Records for processing
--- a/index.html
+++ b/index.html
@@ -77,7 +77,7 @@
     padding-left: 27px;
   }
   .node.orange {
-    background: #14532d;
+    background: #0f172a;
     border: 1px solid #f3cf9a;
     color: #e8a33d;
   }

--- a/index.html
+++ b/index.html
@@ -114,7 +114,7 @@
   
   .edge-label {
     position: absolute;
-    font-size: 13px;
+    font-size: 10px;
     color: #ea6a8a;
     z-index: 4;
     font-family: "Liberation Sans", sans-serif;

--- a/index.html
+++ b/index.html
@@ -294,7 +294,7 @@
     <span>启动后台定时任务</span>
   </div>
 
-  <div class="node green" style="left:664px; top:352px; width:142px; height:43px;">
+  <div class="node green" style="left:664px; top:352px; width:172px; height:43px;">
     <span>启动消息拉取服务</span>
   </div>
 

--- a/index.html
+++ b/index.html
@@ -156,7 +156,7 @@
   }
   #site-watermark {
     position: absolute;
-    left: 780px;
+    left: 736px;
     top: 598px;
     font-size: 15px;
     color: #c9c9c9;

--

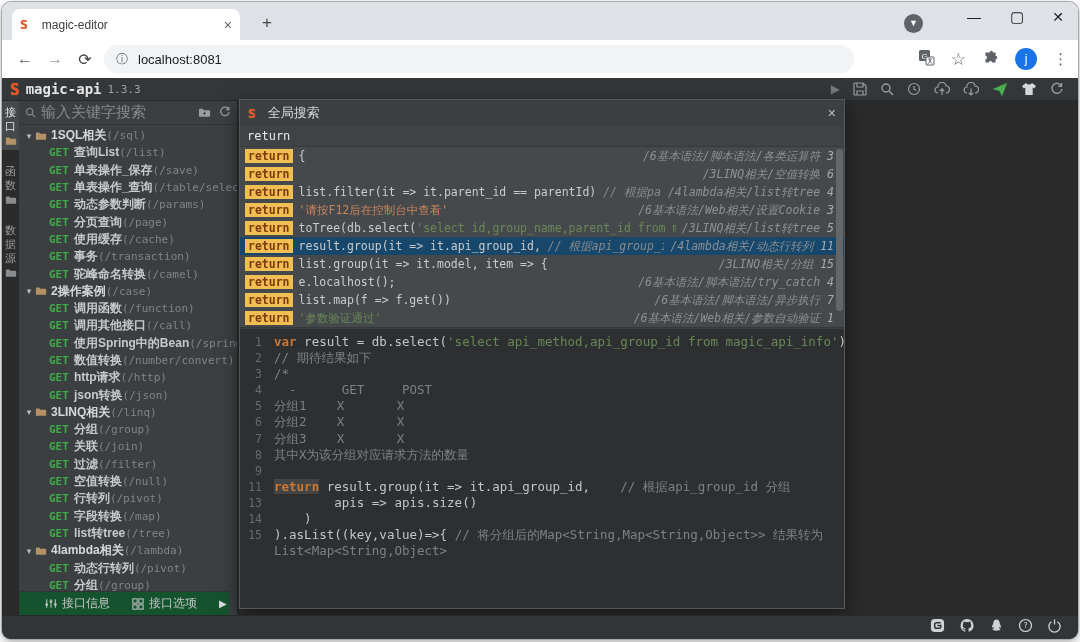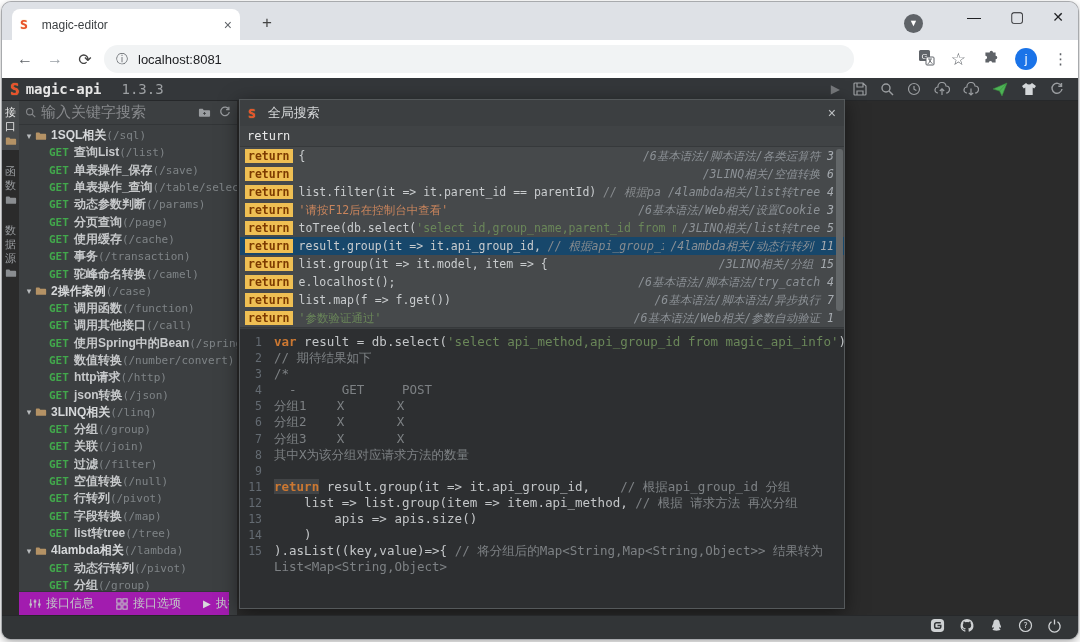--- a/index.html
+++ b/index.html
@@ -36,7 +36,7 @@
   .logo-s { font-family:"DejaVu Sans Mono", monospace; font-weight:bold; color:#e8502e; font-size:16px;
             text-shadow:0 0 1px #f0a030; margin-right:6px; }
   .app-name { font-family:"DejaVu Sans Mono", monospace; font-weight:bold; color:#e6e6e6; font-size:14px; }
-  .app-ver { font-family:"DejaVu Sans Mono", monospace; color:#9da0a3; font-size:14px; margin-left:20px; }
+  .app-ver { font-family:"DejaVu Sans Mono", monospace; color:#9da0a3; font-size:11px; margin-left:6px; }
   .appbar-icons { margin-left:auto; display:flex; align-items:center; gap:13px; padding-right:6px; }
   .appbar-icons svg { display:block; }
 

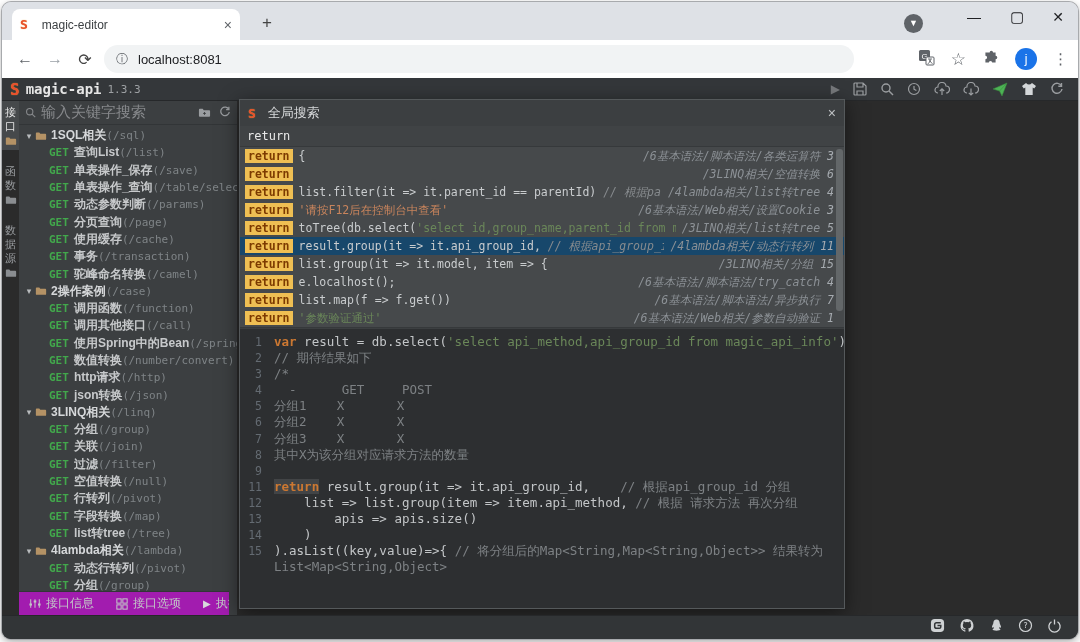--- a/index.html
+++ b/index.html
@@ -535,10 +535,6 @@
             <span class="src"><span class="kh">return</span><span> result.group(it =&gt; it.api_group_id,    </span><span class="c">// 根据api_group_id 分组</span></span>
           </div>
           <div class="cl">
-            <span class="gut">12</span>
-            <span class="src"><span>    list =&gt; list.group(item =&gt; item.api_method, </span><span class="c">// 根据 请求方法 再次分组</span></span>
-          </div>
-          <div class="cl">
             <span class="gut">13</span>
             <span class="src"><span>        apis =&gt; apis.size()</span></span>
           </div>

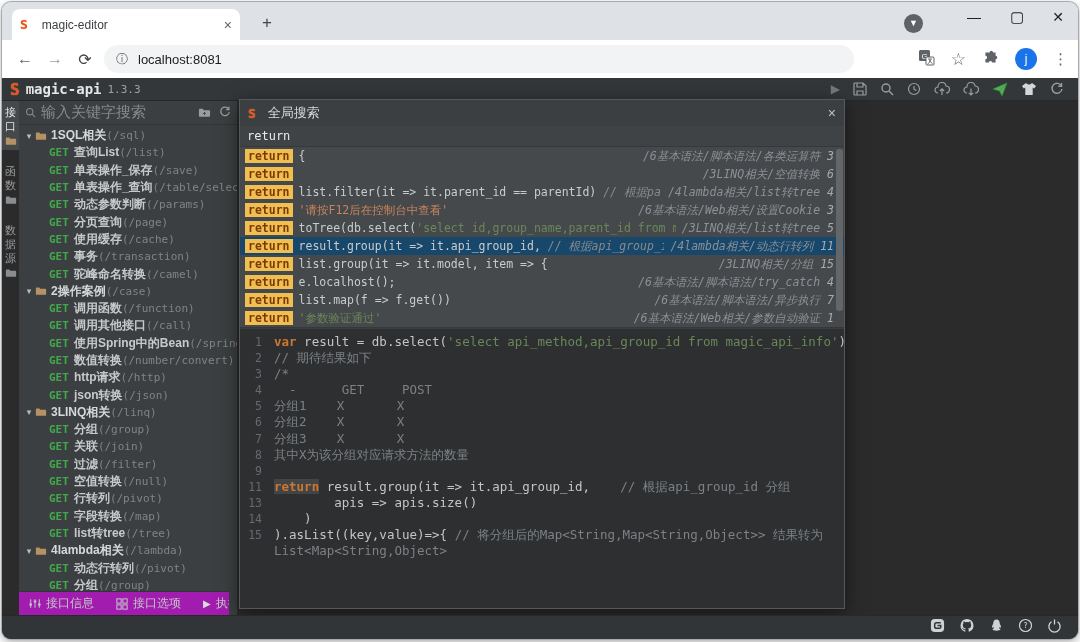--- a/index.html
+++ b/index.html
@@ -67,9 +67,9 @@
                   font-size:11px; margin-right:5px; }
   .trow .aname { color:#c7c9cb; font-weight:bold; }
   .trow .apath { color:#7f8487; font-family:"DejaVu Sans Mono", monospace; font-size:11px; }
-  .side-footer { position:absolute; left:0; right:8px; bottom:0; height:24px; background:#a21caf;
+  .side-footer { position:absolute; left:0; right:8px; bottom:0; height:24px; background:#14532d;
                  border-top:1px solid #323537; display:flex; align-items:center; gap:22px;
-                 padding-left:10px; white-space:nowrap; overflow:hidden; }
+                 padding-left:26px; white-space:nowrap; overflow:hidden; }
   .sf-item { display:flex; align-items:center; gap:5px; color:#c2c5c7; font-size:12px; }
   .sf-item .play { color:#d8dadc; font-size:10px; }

Exercise details
From the entries above, return each line with the word "height" in it.

Task solution
-  <div class="node green" style="left:664px; top:352px; width:142px; height:43px;">
+  <div class="node green" style="left:664px; top:352px; width:172px; height:43px;">
-  .side-footer { position:absolute; left:0; right:8px; bottom:0; height:24px; background:#a21caf;
+  .side-footer { position:absolute; left:0; right:8px; bottom:0; height:24px; background:#14532d;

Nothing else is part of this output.